• [WHAT THE EXERCISE ASKS]:
Only the lines from the one containing "align-items: center ->" through the end of the records should be retyped, exactly and including both ends; pictures stay out.

• [RECORDS FOR THIS TASK]:

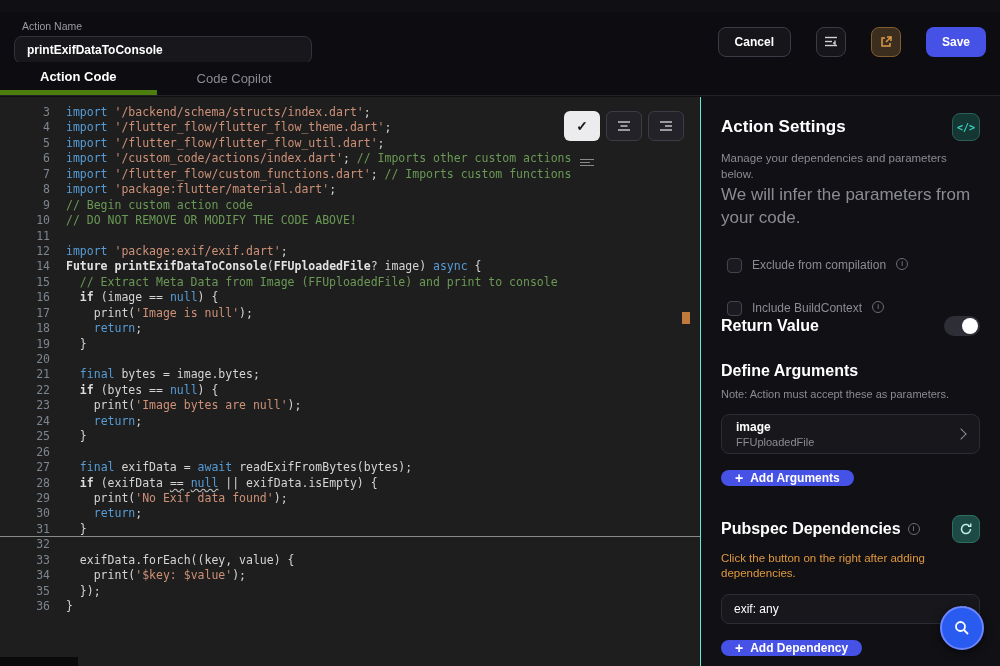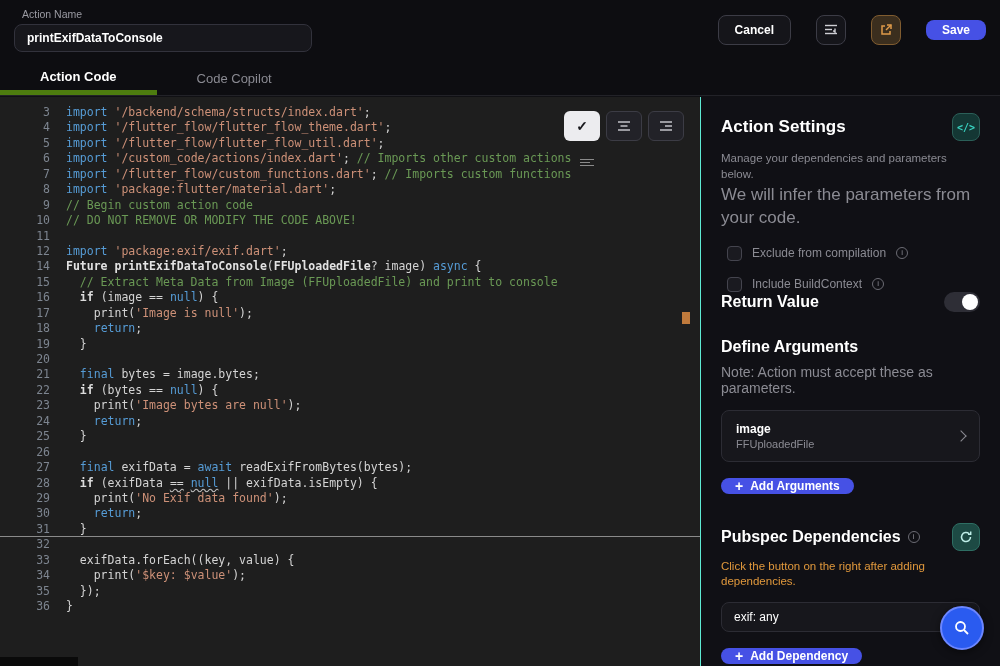"Action Name" .header { top: 0 -> 12px }
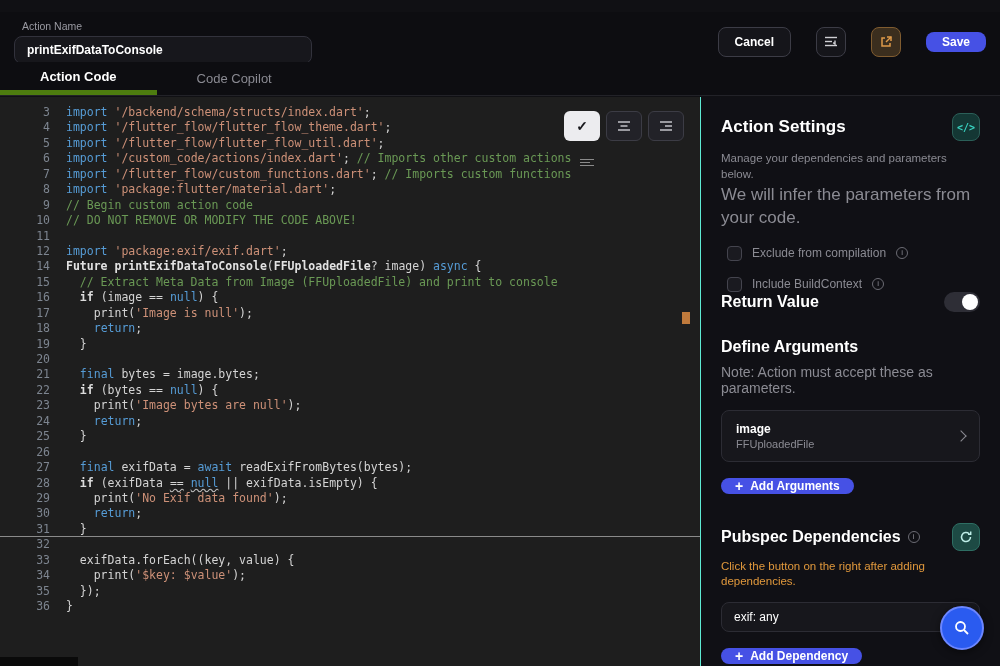"Save" .btn-save { height: 20px -> 30px }
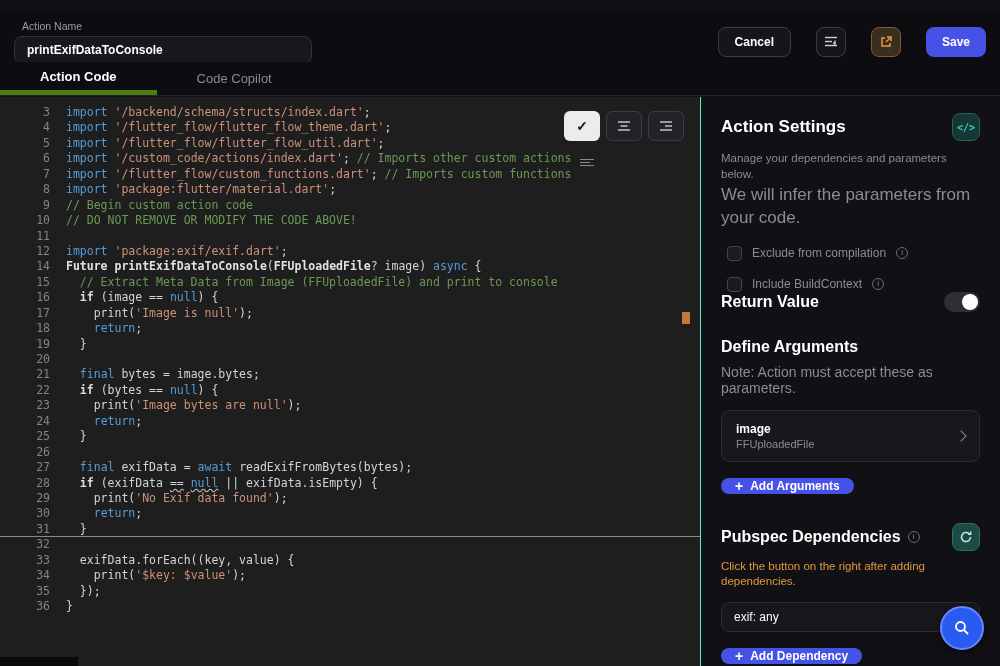"Exclude from compilation" .checkbox-row { align-items: center -> none; margin-top: 16px -> 28px }
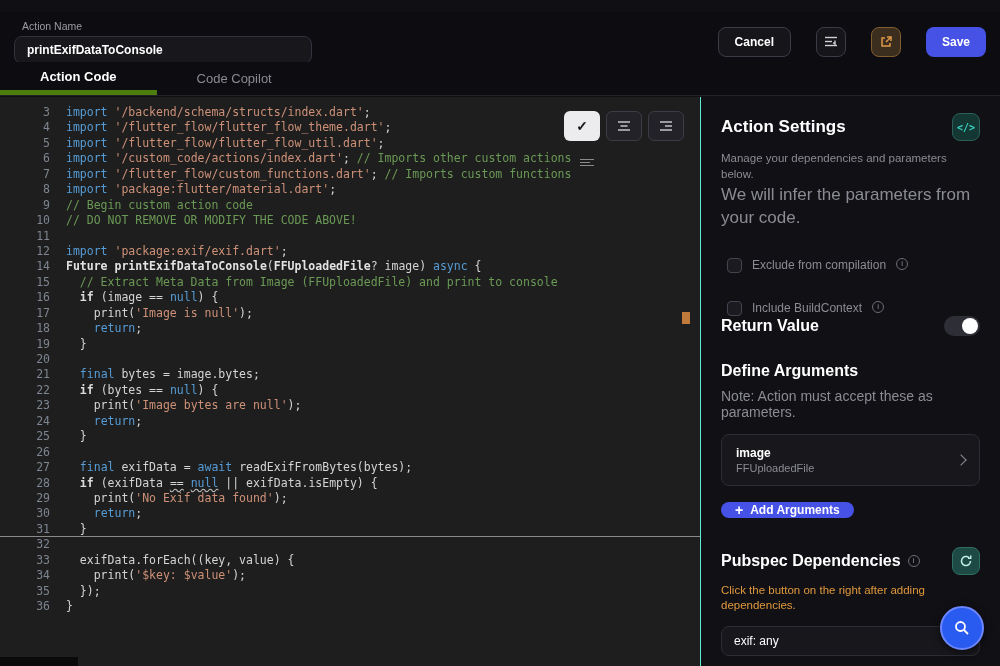"Note: Action must accept these" .args-note { font-size: 14px -> 11px }
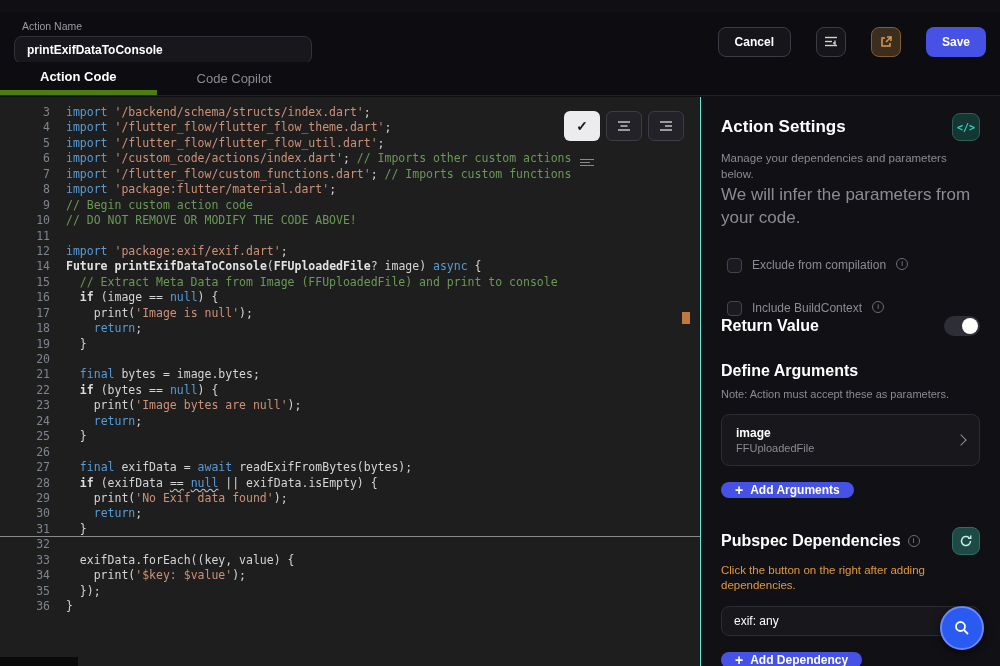"image" .arg-card { height: 52px -> 40px }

• [SOLUTION TO THE EXERCISE]:
"Exclude from compilation" .checkbox-row { align-items: center -> none; margin-top: 16px -> 28px }
"Note: Action must accept these" .args-note { font-size: 14px -> 11px }
"image" .arg-card { height: 52px -> 40px }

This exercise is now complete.